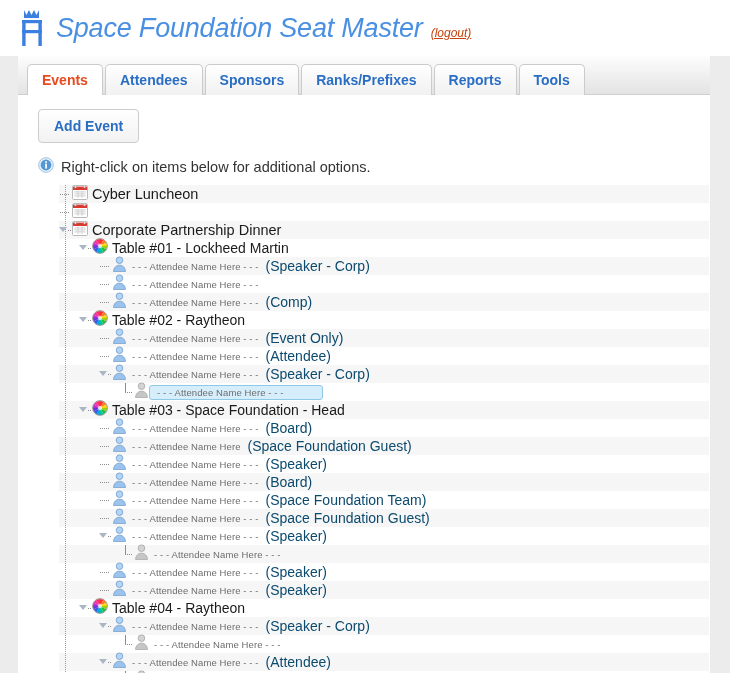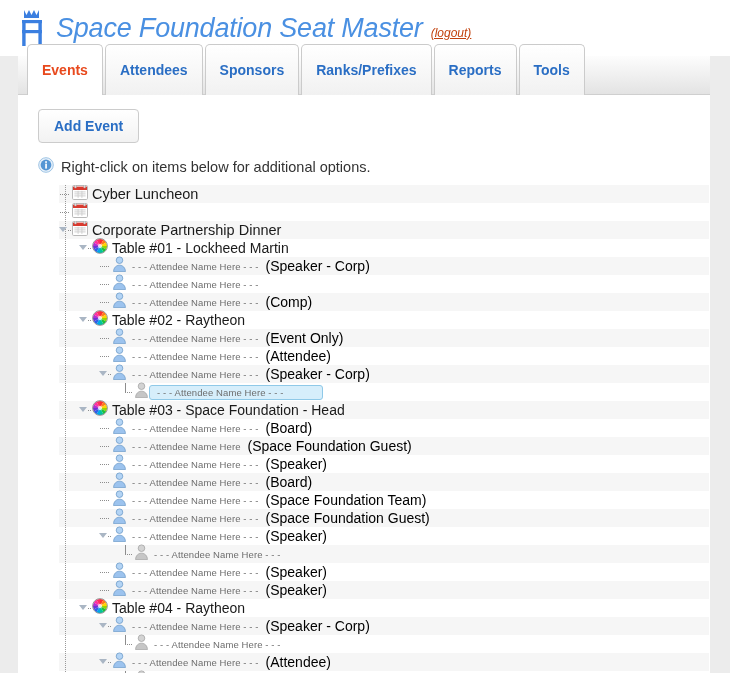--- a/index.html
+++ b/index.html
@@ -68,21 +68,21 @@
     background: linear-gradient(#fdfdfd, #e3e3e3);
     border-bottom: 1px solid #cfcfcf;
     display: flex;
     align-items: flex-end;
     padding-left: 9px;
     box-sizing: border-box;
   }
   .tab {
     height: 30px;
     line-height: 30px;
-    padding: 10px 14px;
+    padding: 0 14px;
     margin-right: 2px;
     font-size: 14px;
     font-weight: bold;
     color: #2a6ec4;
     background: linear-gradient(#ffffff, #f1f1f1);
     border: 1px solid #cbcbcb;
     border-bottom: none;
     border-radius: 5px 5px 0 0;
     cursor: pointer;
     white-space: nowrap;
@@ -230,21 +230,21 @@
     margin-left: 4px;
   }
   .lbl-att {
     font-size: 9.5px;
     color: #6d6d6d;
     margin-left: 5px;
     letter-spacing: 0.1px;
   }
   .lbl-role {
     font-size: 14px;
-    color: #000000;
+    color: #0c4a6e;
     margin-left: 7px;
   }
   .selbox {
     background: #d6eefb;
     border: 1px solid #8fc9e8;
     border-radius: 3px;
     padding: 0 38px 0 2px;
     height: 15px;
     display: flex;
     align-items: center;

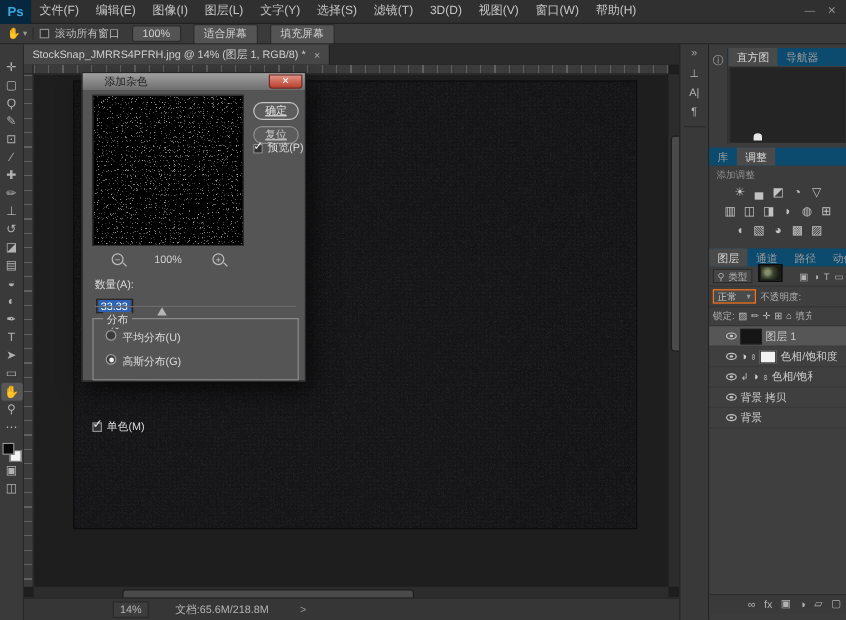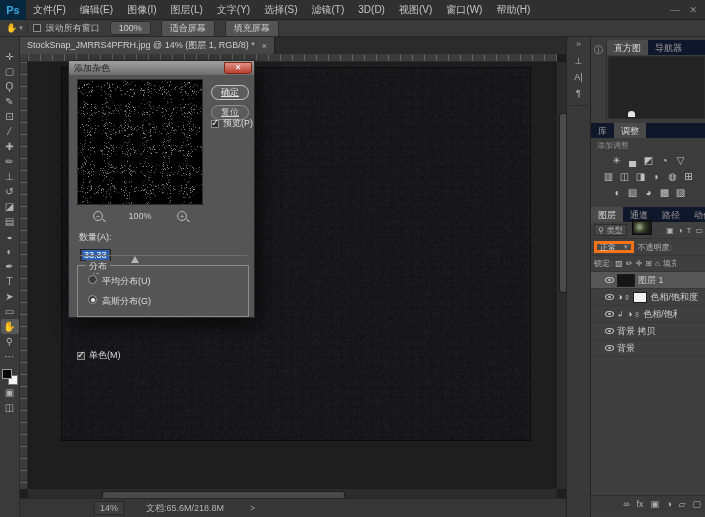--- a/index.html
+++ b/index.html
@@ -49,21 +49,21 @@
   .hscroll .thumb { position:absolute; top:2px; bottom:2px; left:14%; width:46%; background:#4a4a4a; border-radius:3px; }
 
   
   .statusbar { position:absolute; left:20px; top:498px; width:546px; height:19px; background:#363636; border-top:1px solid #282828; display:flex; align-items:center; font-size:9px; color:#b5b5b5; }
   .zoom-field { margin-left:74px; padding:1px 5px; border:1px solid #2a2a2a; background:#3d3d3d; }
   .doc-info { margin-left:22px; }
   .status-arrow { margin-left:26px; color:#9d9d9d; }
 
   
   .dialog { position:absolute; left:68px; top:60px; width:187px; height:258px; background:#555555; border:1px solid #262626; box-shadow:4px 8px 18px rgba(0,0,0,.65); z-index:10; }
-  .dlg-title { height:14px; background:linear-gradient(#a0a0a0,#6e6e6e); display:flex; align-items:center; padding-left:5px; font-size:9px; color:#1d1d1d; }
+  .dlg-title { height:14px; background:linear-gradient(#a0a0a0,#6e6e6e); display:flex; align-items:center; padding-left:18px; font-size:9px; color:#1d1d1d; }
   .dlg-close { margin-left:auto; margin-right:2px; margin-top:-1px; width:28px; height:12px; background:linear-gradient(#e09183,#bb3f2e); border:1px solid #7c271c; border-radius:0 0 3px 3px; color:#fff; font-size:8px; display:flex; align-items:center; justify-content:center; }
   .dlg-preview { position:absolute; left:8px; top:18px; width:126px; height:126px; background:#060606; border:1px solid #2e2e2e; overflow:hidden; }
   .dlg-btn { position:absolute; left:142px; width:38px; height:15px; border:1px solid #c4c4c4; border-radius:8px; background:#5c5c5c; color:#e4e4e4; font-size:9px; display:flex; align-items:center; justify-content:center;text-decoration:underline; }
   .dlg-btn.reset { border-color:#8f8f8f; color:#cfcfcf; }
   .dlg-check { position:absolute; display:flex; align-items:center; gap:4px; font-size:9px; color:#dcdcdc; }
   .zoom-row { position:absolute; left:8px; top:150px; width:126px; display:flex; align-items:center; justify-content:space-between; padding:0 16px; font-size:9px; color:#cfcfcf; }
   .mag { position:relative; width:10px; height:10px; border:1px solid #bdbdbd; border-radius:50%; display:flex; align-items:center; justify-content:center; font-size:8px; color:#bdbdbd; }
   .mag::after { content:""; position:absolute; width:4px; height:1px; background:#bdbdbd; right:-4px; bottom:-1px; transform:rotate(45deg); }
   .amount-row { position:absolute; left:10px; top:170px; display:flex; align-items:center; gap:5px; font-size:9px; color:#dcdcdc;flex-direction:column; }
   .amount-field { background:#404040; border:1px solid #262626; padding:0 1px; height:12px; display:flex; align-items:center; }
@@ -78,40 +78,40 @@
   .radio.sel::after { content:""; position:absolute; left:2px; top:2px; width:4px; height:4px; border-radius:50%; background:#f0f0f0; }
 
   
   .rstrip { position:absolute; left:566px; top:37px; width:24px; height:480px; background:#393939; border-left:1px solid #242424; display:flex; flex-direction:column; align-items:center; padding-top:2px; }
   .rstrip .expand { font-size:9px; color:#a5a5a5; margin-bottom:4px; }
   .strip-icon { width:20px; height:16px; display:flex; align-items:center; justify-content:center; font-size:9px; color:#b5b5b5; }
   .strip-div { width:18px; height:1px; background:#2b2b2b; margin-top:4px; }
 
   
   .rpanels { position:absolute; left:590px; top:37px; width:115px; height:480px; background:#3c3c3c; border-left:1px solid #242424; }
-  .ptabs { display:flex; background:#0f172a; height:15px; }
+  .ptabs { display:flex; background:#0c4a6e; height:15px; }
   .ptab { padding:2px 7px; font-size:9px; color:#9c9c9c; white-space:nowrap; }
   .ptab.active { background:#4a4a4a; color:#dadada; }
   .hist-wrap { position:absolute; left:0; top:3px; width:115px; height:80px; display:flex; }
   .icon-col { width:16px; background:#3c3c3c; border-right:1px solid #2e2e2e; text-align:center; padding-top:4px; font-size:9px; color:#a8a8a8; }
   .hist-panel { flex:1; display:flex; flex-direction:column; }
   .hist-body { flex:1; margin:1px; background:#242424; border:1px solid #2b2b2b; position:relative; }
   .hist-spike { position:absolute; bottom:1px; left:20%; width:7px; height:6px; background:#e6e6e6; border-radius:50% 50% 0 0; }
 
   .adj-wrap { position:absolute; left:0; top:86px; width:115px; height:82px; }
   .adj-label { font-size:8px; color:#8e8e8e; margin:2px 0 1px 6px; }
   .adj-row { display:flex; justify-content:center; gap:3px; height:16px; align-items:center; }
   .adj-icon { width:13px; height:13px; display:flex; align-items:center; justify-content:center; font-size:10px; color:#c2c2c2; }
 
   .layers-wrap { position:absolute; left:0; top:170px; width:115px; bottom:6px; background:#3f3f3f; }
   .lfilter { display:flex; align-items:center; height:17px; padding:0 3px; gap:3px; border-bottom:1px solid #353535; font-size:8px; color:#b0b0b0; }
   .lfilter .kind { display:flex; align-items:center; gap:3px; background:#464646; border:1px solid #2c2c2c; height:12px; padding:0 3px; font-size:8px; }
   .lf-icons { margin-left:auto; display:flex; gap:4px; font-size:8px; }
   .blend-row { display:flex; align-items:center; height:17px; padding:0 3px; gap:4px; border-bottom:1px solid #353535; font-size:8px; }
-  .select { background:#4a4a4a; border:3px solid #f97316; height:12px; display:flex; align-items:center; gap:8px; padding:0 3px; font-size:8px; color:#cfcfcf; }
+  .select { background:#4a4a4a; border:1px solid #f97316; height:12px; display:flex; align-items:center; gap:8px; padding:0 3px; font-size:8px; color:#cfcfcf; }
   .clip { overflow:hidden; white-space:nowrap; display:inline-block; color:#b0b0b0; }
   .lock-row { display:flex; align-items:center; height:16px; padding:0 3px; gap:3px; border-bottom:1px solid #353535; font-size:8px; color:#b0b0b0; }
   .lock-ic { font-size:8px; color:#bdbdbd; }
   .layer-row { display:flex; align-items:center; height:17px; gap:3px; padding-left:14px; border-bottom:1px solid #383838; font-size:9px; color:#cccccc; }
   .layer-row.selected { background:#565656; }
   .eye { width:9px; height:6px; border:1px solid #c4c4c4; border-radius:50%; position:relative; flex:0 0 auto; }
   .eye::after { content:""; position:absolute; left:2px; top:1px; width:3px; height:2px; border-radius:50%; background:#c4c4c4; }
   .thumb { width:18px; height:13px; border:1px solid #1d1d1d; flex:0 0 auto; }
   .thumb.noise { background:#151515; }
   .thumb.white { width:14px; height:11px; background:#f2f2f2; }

------

#### The problem
Your answer must be the lines from the opening line of the entries through the line holding "color: #2a6ec4;", written out exactly and without any picture.

#### Problem solution
--- a/index.html
+++ b/index.html
@@ -68,21 +68,21 @@
     background: linear-gradient(#fdfdfd, #e3e3e3);
     border-bottom: 1px solid #cfcfcf;
     display: flex;
     align-items: flex-end;
     padding-left: 9px;
     box-sizing: border-box;
   }
   .tab {
     height: 30px;
     line-height: 30px;
-    padding: 10px 14px;
+    padding: 0 14px;
     margin-right: 2px;
     font-size: 14px;
     font-weight: bold;
     color: #2a6ec4;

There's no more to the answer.